===== Materials provided =====

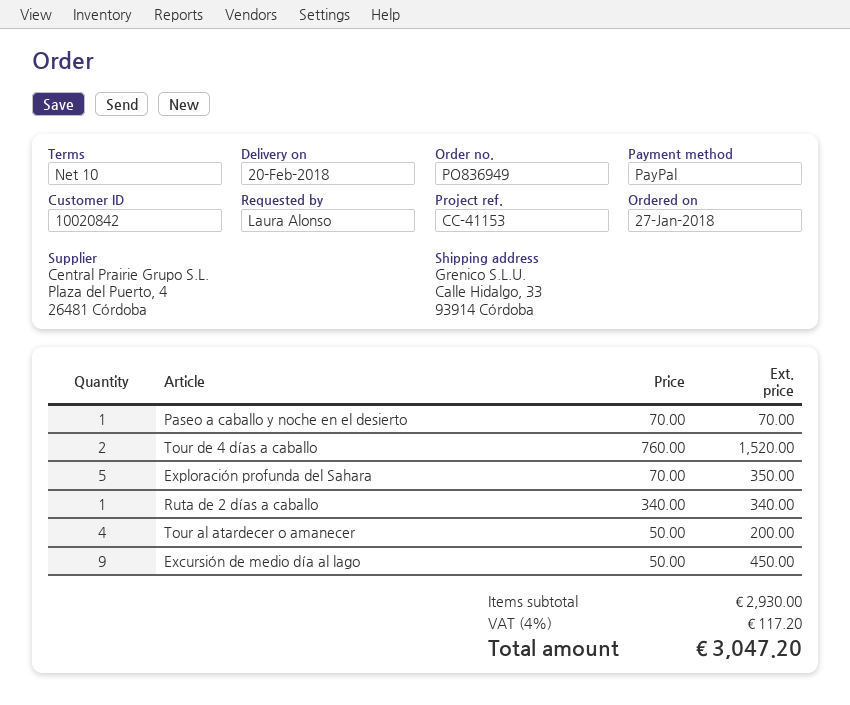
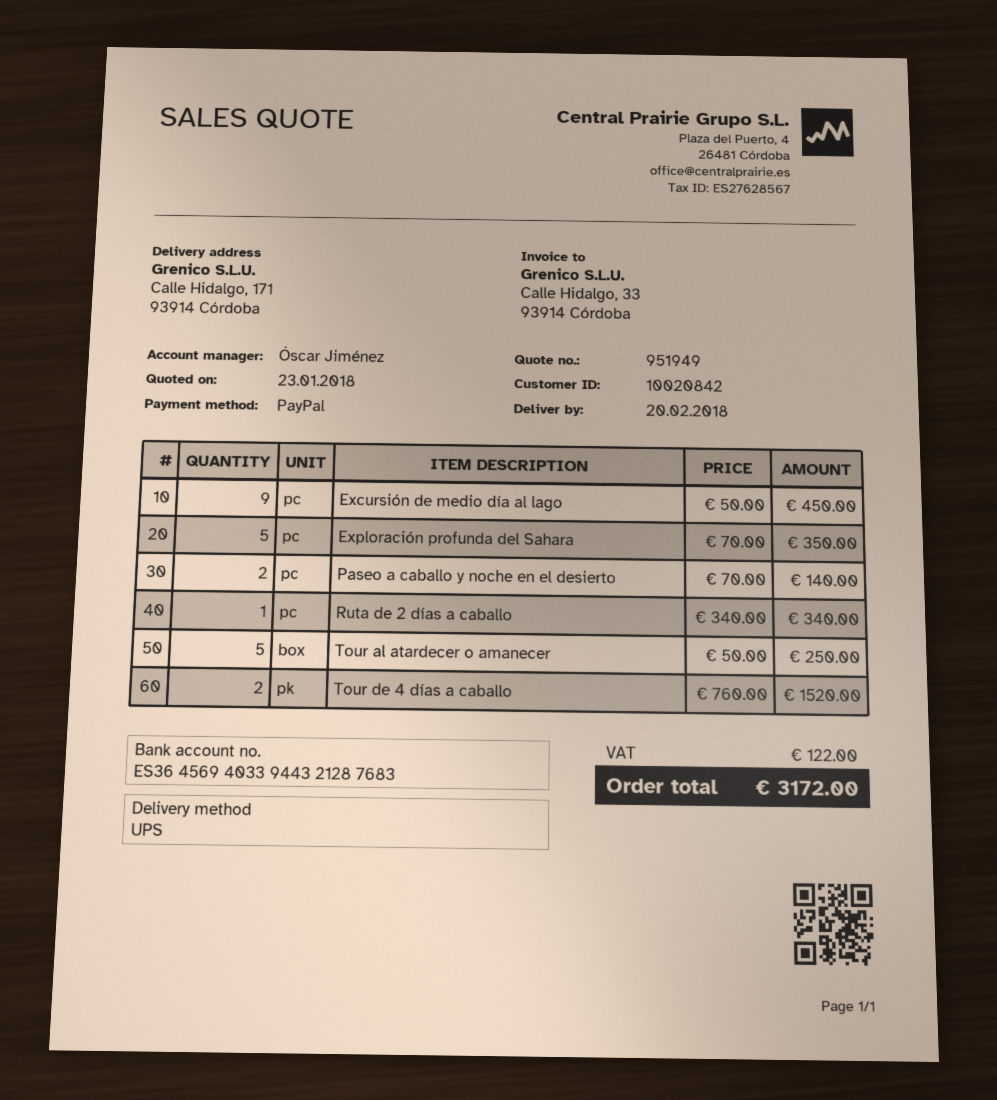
ship to: Calle Hidalgo, 33, 93914 Córdoba -> Calle Hidalgo, 171, 93914 Córdoba
Paseo a caballo y noche en el desierto: 1 x 70.00 = 70.00 -> 2 x 70.00 = 140.00
Tour al atardecer o amanecer: 4 x 50.00 = 200.00 -> 5 x 50.00 = 250.00
tax: 117.20 -> 122.00
total: 3047.20 -> 3172.00

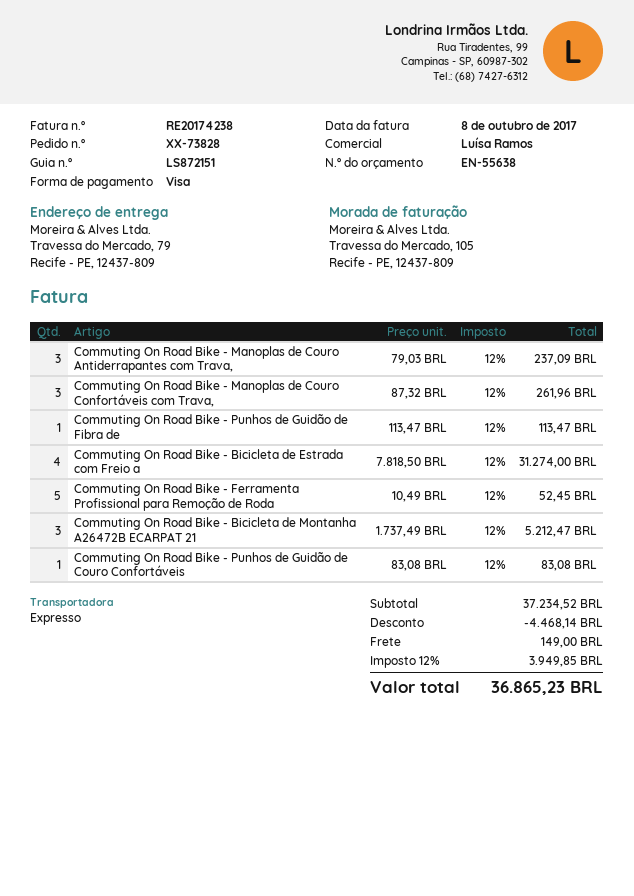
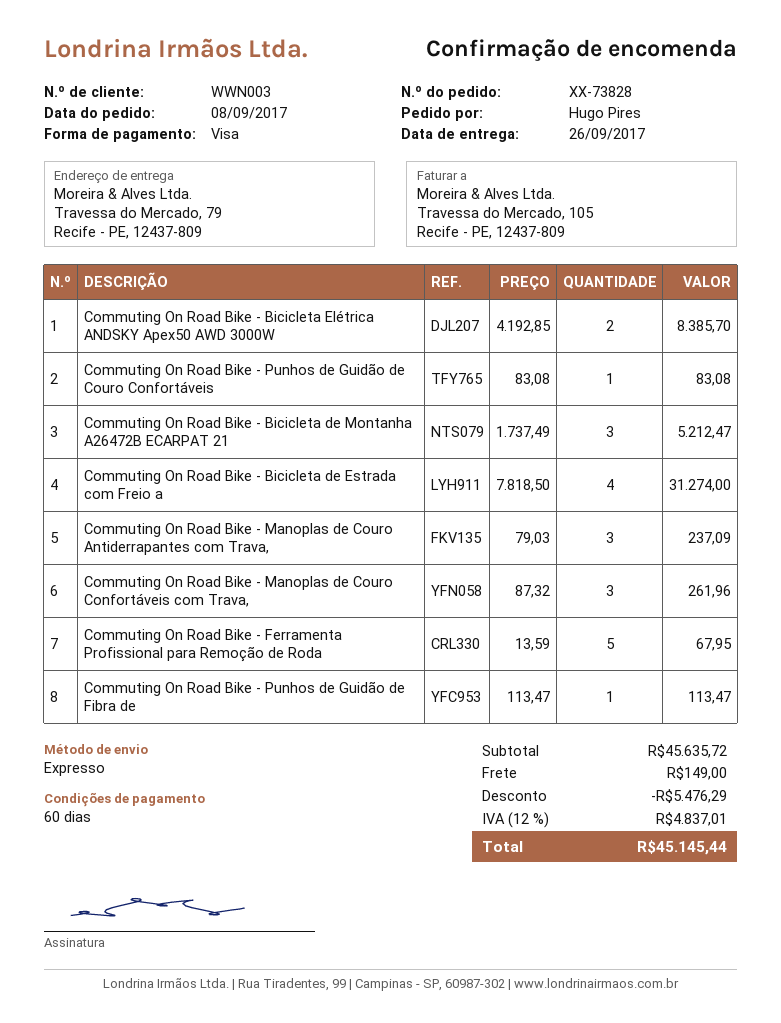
Commuting On Road Bike - Ferramenta Profissional para Remoção de Roda: 5 x 10.49 = 52.45 -> 5 x 13.59 = 67.95
Commuting On Road Bike - Bicicleta Elétrica ANDSKY Apex50 AWD 3000W: none -> 2 x 4192.85 = 8385.70
subtotal: 37234.52 -> 45635.72
discount: 4468.14 -> 5476.29
tax: 12% = 3949.85 -> 12% = 4837.01
total: 36865.23 -> 45145.44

=====

The expected answer is a copy of each line in the records that holds the word "Road".

Result of this task:
Commuting On Road Bike - Ferramenta Profissional para Remoção de Roda: 5 x 10.49 = 52.45 -> 5 x 13.59 = 67.95
Commuting On Road Bike - Bicicleta Elétrica ANDSKY Apex50 AWD 3000W: none -> 2 x 4192.85 = 8385.70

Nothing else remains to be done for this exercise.